Final report of the bipartisan Congressional Commission on the Strategic Posture of the United States, May 6, 2009

The United States and Russia should have simply extended START I.

Response: Neither the United States nor Russia wanted to extend START I for the full five years as allowed by the Treaty. Both countries find many of the Treaty’s provisions cumbersome and obsolete and wanted to update and amend them accordingly. Many of the same voices now arguing for a simple extension had no qualms with the Bush administration’s decision not to seek an extension of START I in 2007 and 2008.

The Obama administration should have drafted a protocol to the Moscow Treaty regarding verification and transparency measures instead of negotiating a new reductions treaty.

Response:

It was premature to begin negotiations with Russia until the Nuclear Posture Review (NPR) is completed. The U.S. should have first developed a strategy to identify the military and political requirements that the U.S. nuclear force must fulfill before any treaty mandating reductions is signed.

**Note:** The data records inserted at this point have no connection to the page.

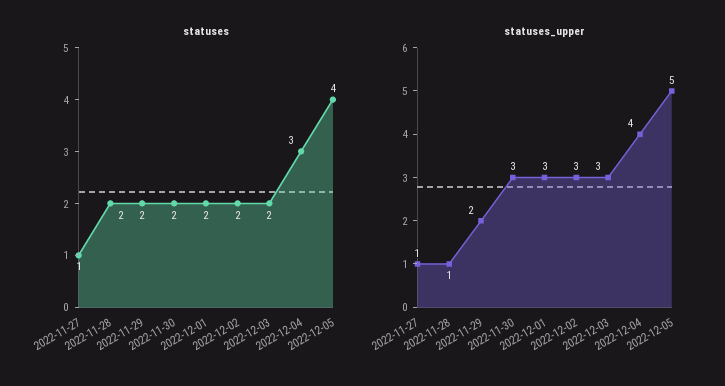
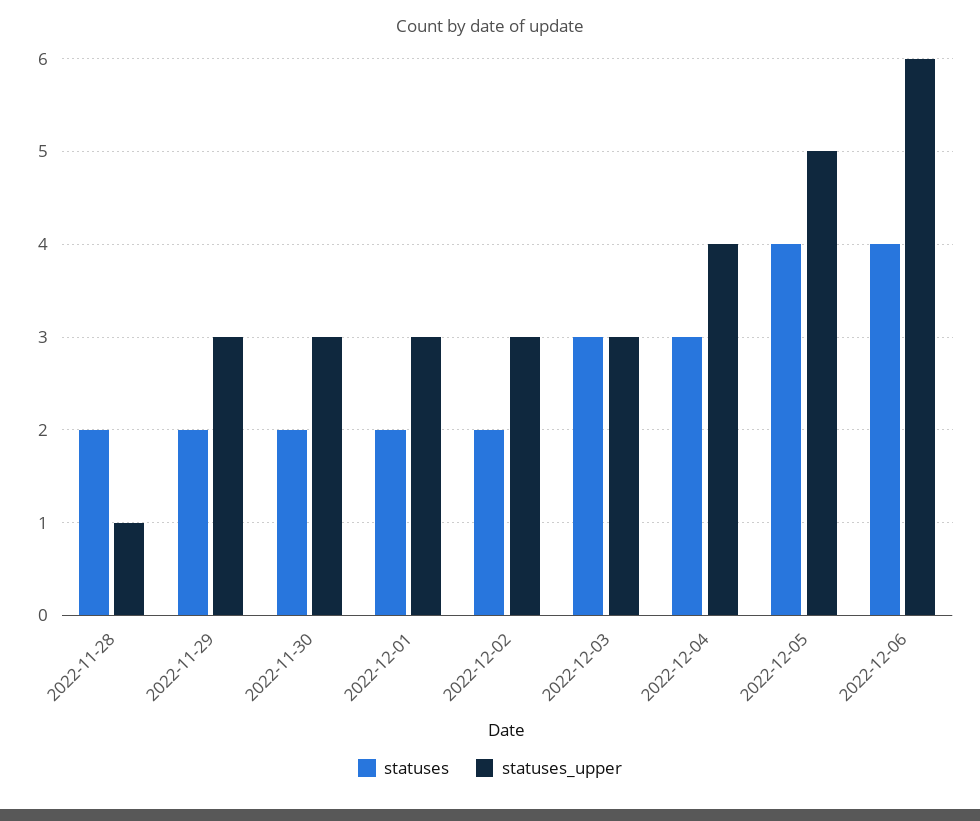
statuses, 2022-11-27: 1 -> none
statuses, 2022-12-03: 2 -> 3
statuses_upper, 2022-11-27: 1 -> none
statuses_upper, 2022-11-29: 2 -> 3
statuses, 2022-12-06: none -> 4
statuses_upper, 2022-12-06: none -> 6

Response: First, the George W. Bush administration selected the number of 1,700-2,200 operationally deployed weapons for the Moscow Treaty before the 2001 NPR was completed. This number was announced in Moscow in early November 2001, whereas the NPR was not completed until the end of December 2001. Second, even the Senate Republican Policy Committee memo on New START conceded that the Pentagon is satisfied that the NPR has sufficiently informed the negotiations. In testimony to the Senate Armed Services Committee on July 9, Marine General James Cartwright, Vice Chairman of the Joint Chiefs of Staff, said: “We prioritized in the Nuclear Posture Review . . . the activities and the analysis that would be necessary to support the timelines associated with the START negotiations or the follow-on START negotiations. . . . I’m very comfortable that we prioritized that analysis at the front end in order to support these negotiations.” The expiration of START I in December 2009 and the close link between the New START negotiations and the NPR process meant that it was both necessary and prudent to try and negotiate a new treaty without waiting for a fully completed NPR.

Mutual reductions in U.S. and Russian arsenal disproportionately benefit Russia, since the deployed number of Russian delivery vehicles (missiles and bombers) will drop dramatically with or without a new arms control agreement.

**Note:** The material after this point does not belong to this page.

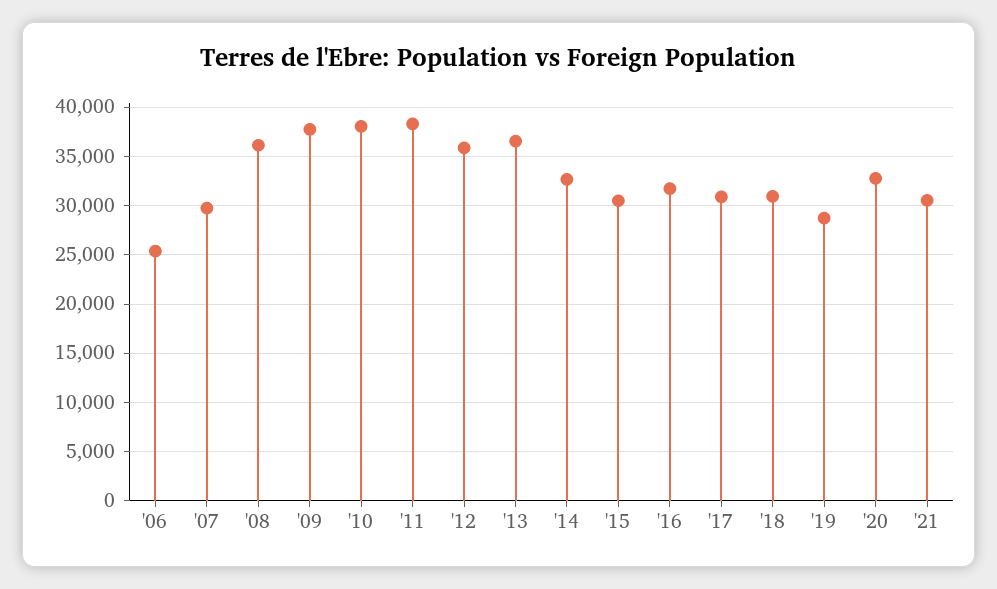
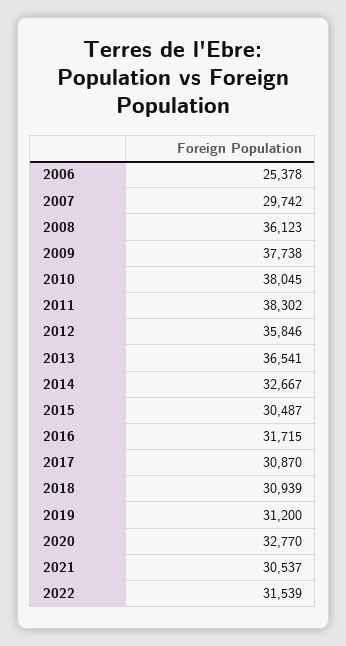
'19: 29000 -> 31200
2022: none -> 31539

Response: First, it is not necessarily the case that Russia would have reduced its missiles and bombers without a new arms control agreement. Nor is it true that Russia needs or wants a new arms control agreement far more than the U.S. does. Without limits on the size of U.S. and Russian nuclear forces, Russia would have less confidence in its ability to maintain a stable strategic nuclear relationship with the United States. This could prompt Moscow to maintain a larger number of deployed warheads and delivery vehicles than it would with a new treaty.

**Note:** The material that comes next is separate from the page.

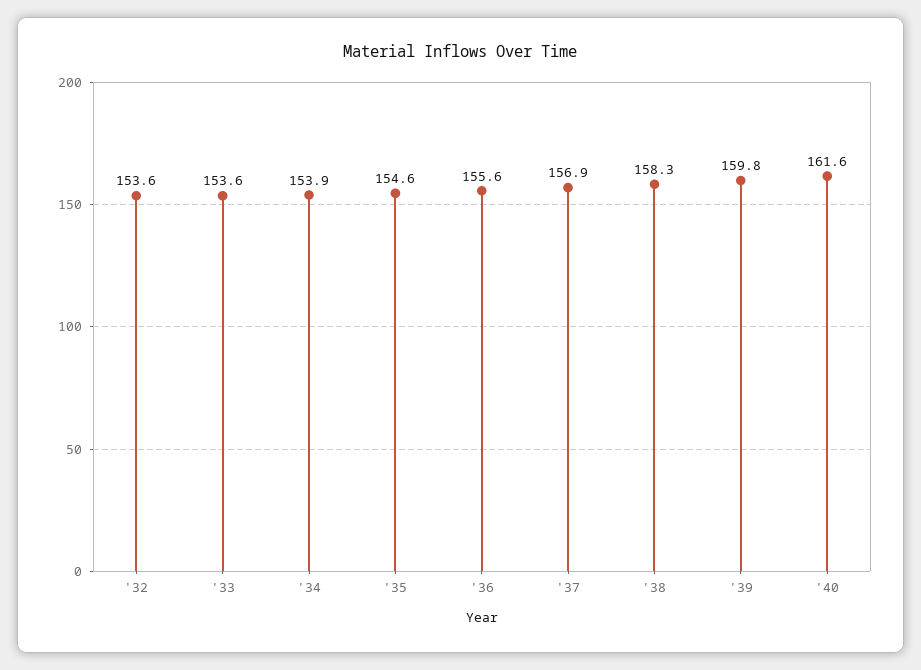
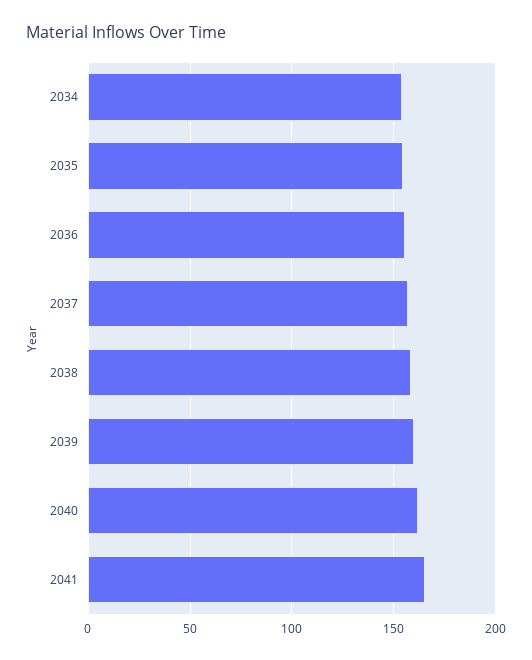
'32: 153.6 -> none
'33: 153.6 -> none
2041: none -> 165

Second, the Strategic Posture Commission found that “the sizing of U.S. forces remains overwhelmingly driven by Russia.” If the Russians are reducing nuclear weapons, it is appropriate for the U.S. to do so.

Third, the fact the some Russian reductions might happen in any event is beside the point. If START I was allowed to expire without a new arms control agreement to replace it, so too would the important limits on and the means of verifying the two countries’ still enormous nuclear stockpiles and delivery systems. Such an outcome would make the United States less safe.

The United States should not agree to further cuts in its nuclear arsenal so long as Russia does not agree to reduce its stockpile of non-strategic (tactical) nuclear forces.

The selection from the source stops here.